▸ **WORK ORDER**: Return each line, exactly as given, from the one containing "order number: NJ-81138 -> NJ-89170" through the end of the entries below, and skip the rest.

▸ **AVAILABLE RECORDS**:
◇ ◇ ◇ ◇ ◇

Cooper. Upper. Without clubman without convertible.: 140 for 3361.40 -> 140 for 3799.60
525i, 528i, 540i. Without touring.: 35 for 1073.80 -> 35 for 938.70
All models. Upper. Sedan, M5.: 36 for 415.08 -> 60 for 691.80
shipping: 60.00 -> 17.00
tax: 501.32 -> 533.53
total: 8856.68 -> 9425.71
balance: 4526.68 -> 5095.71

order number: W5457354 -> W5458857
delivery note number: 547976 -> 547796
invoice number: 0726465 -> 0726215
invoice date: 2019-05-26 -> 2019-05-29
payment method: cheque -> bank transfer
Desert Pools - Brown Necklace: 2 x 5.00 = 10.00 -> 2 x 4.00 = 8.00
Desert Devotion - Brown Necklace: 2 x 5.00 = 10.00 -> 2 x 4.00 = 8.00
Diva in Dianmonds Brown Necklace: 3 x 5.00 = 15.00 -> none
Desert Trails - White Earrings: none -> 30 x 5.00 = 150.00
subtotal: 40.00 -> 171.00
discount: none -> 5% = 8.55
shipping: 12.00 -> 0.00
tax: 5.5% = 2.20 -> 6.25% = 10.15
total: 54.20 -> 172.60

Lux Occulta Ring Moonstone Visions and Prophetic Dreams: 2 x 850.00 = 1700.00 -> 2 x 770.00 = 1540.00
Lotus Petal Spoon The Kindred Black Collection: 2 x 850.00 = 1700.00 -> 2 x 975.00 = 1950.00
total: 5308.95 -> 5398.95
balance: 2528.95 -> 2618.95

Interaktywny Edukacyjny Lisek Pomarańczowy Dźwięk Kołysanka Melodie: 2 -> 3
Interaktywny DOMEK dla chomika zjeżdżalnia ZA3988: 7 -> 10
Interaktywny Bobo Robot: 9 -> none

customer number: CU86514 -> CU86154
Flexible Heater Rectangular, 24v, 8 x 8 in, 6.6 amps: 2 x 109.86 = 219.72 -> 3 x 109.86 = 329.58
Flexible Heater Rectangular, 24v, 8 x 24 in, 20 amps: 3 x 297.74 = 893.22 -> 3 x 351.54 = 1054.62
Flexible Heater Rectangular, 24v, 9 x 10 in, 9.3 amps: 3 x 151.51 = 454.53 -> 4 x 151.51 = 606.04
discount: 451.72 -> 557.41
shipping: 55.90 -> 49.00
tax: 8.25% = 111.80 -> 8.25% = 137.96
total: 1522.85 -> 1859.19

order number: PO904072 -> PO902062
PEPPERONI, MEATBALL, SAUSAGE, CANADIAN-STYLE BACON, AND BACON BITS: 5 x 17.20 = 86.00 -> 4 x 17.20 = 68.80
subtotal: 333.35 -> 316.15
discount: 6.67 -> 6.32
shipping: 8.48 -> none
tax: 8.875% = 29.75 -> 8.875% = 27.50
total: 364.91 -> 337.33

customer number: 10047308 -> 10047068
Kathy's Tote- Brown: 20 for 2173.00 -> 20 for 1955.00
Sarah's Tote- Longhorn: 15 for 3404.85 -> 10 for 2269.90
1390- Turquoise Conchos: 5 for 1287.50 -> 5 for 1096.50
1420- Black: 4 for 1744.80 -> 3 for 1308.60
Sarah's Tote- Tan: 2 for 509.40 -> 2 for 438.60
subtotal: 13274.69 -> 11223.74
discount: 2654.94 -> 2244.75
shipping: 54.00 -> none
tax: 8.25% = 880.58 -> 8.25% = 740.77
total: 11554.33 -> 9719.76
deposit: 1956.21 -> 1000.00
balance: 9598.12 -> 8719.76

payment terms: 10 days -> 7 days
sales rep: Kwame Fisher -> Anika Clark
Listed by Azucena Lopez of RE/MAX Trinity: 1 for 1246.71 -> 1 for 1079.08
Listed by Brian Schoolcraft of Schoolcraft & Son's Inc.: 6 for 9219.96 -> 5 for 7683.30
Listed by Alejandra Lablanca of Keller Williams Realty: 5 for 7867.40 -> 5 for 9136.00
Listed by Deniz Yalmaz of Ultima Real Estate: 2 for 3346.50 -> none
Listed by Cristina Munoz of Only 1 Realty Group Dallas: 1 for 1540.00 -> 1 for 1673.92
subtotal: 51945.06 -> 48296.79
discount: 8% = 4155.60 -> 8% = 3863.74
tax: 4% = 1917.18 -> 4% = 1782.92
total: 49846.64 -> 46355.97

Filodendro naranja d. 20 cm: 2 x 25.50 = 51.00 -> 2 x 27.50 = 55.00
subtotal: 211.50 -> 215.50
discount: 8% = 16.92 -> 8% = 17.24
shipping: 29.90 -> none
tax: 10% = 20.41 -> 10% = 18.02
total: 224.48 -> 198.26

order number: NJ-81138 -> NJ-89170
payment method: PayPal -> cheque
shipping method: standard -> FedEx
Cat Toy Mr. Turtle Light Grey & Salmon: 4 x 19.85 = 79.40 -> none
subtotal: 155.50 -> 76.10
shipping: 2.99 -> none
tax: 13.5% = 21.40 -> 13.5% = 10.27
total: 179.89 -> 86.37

◇ ◇ ◇ ◇ ◇

▸ **WORKED SOLUTION**:
order number: NJ-81138 -> NJ-89170
payment method: PayPal -> cheque
shipping method: standard -> FedEx
Cat Toy Mr. Turtle Light Grey & Salmon: 4 x 19.85 = 79.40 -> none
subtotal: 155.50 -> 76.10
shipping: 2.99 -> none
tax: 13.5% = 21.40 -> 13.5% = 10.27
total: 179.89 -> 86.37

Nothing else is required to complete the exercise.